§ PROBLEM TO SOLVE
Please give again, exactly and only, the stretch of lines from the one containing "subtotal: 8139.66 -> 4347.48" to the end of the entries below.

━━━ PROVIDED ENTRIES

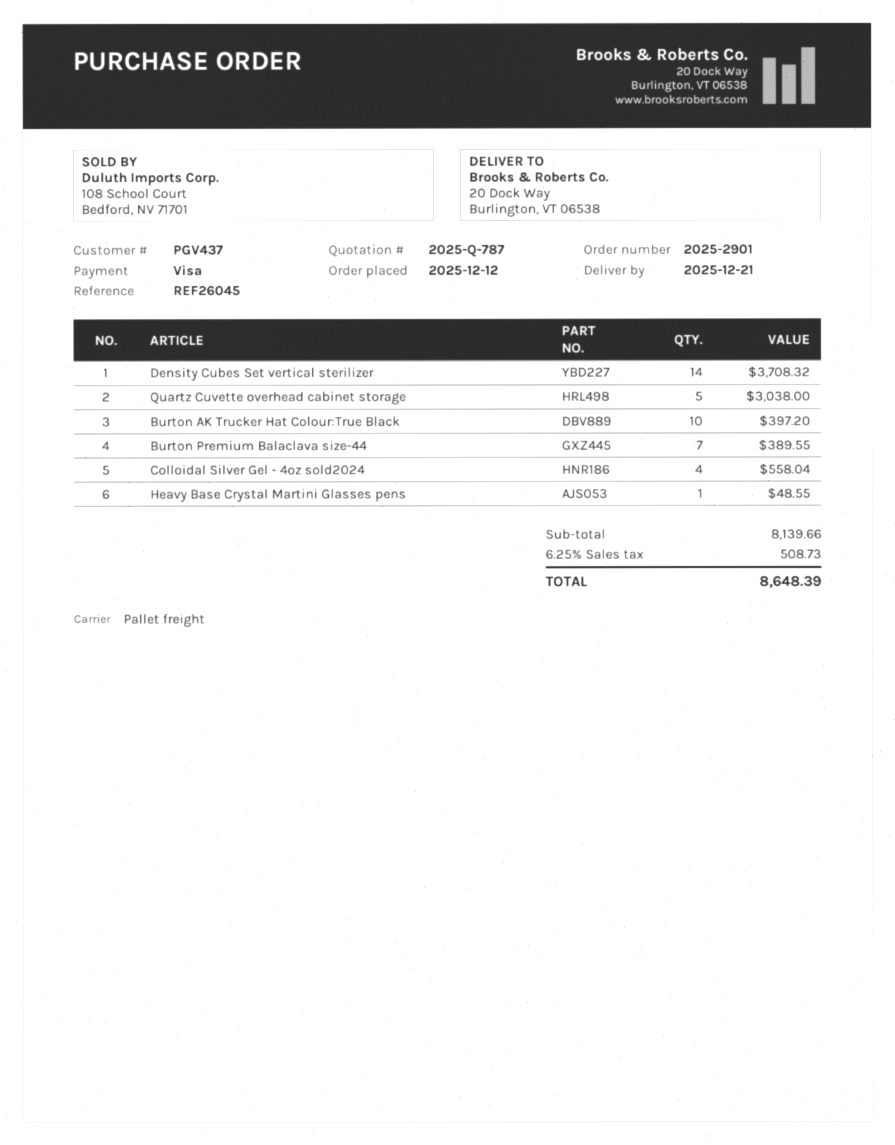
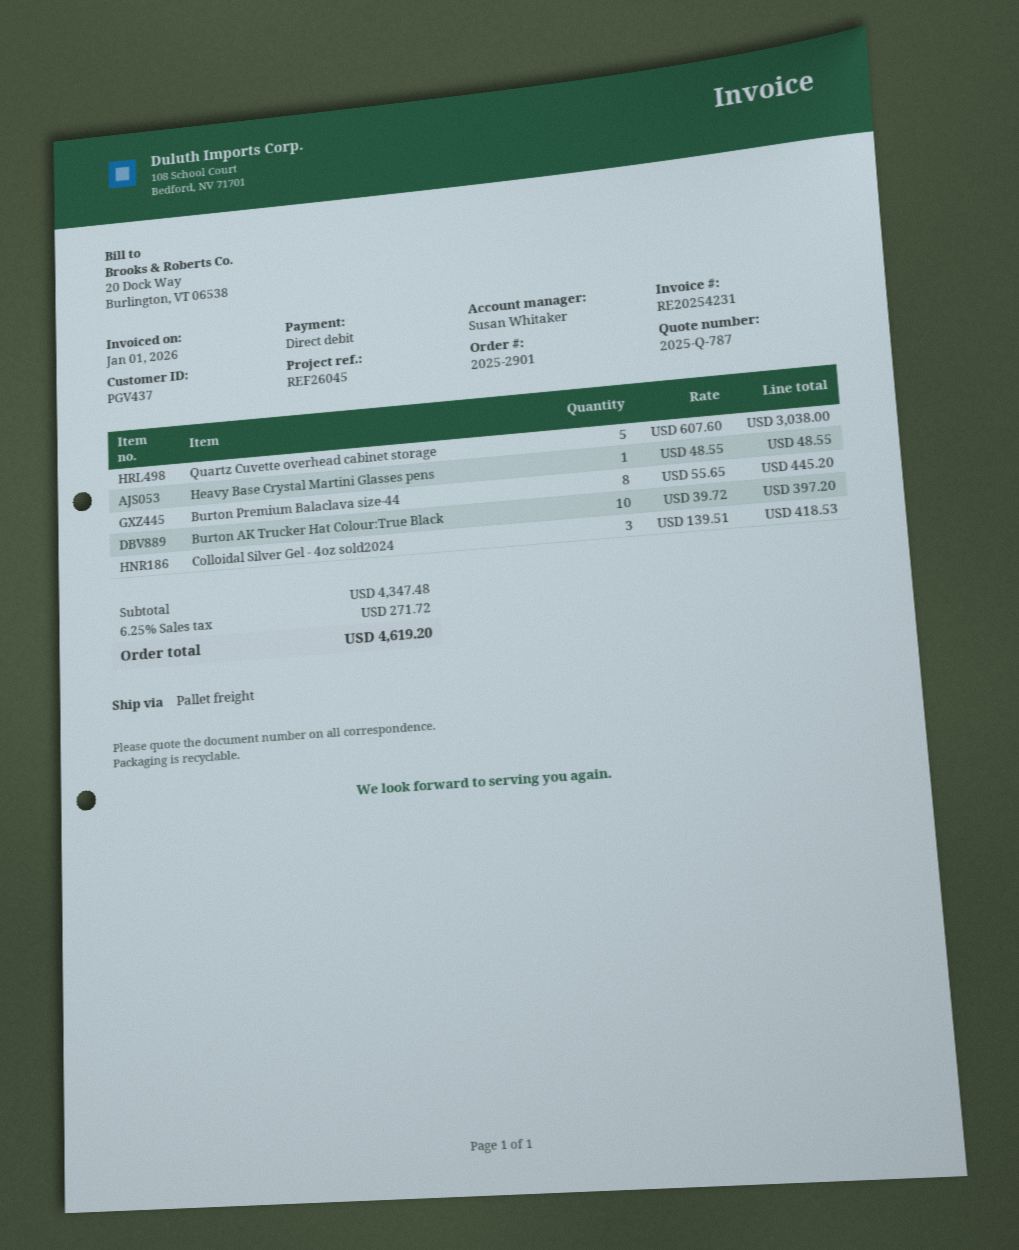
payment method: Visa -> direct debit
Density Cubes Set vertical sterilizer: 14 for 3708.32 -> none
Burton Premium Balaclava size-44: 7 for 389.55 -> 8 for 445.20
Colloidal Silver Gel - 4oz sold2024: 4 for 558.04 -> 3 for 418.53
subtotal: 8139.66 -> 4347.48
tax: 6.25% = 508.73 -> 6.25% = 271.72
total: 8648.39 -> 4619.20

━━━━━━

§ OUTPUT BELOW
subtotal: 8139.66 -> 4347.48
tax: 6.25% = 508.73 -> 6.25% = 271.72
total: 8648.39 -> 4619.20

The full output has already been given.